Future developments for GPS include its use in combination with Geographic Information Systems (GIS) to match the aircraft position with the amount of fertiliser required in a particular area. Eventually, pesticide application will also benefit from this cross-fertilisation of technology.

Better management systems

With improved aircraft in the industry came better management systems. This change incorporated computer programs to improve flying safety and chemical management. Air ag businesses are taking seriously their management systems, with Queensland company Jones Air gaining what may be the world’s first ISO14001 certification to improve the company’s communications and standard procedures.

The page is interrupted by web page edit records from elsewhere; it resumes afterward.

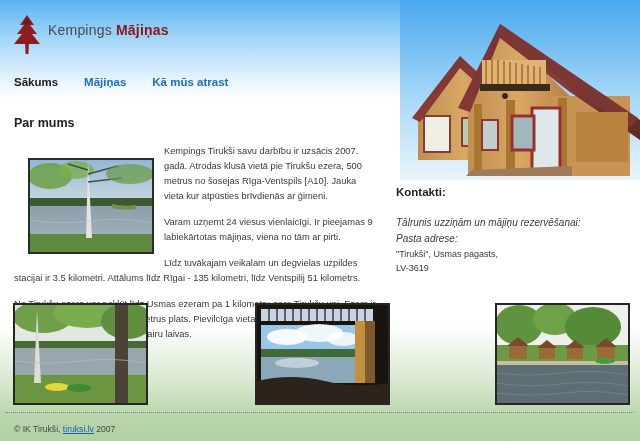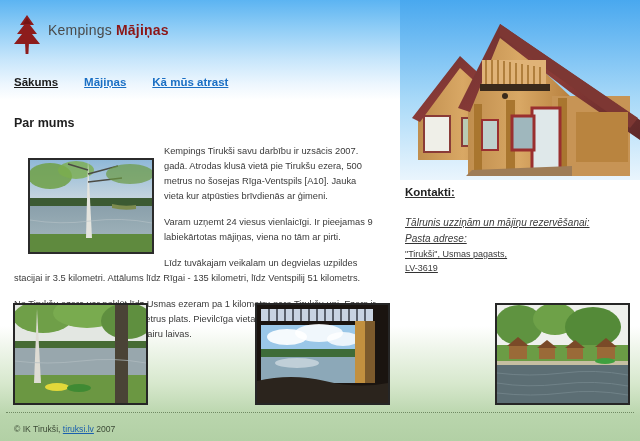--- a/index.html
+++ b/index.html
@@ -29,7 +29,7 @@
   
   #nav{position:absolute;left:14px;top:76px;font-size:11.5px;font-weight:bold;}
   #nav a{
-    display:inline-block;margin-right:26px;text-decoration:underline;
+    display:inline-block;margin-right:26px;
     color:#1a6fc4;cursor:pointer;
   }
   #nav a.active{color:#1a1a1a;}

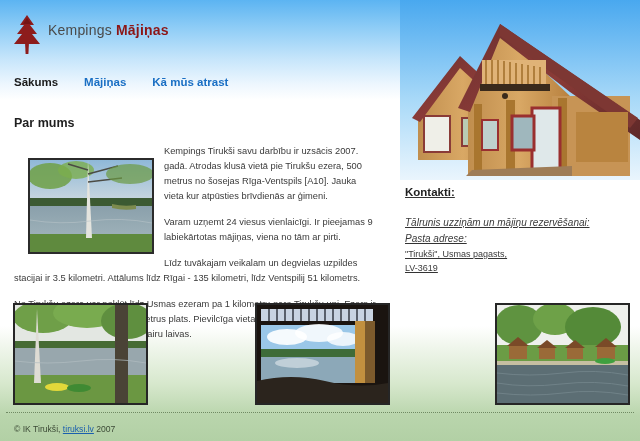--- a/index.html
+++ b/index.html
@@ -52,7 +52,7 @@
   }
   #text-col{padding:14px 0 0 14px;}
   
-  #contacts{position:absolute;left:405px;top:186px;width:210px;text-decoration:underline;}
+  #contacts{position:absolute;left:396px;top:186px;width:210px;}
   #contacts h2{margin:0 0 18px 0;font-size:11.5px;font-weight:bold;color:#1f1f1f;}
   .c-label{font-style:italic;font-size:10px;color:#3a3a3a;margin:0 0 3px 0;line-height:13px;}
   .c-value{font-size:9px;color:#3a3a3a;margin:0 0 13px 0;line-height:13px;}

Air ag operators and pilots have developed a greater understanding of how droplet size, wind and weather can affect drift, and they implement a Pesticide Application Management Plan (PAMP) on any property before spraying to prevent drift.

Better technology

Better control of drift and increasing spray efficacy has been the industry’s focus for more than a decade. Managing droplet behaviour is now a significant part of an ag pilot’s education. Ag pilots require a detailed knowledge of the variables that affect spraying such as changing meteorological conditions including atmospheric stability and the effect of water added to the chemical, the number of droplets required and the droplet size.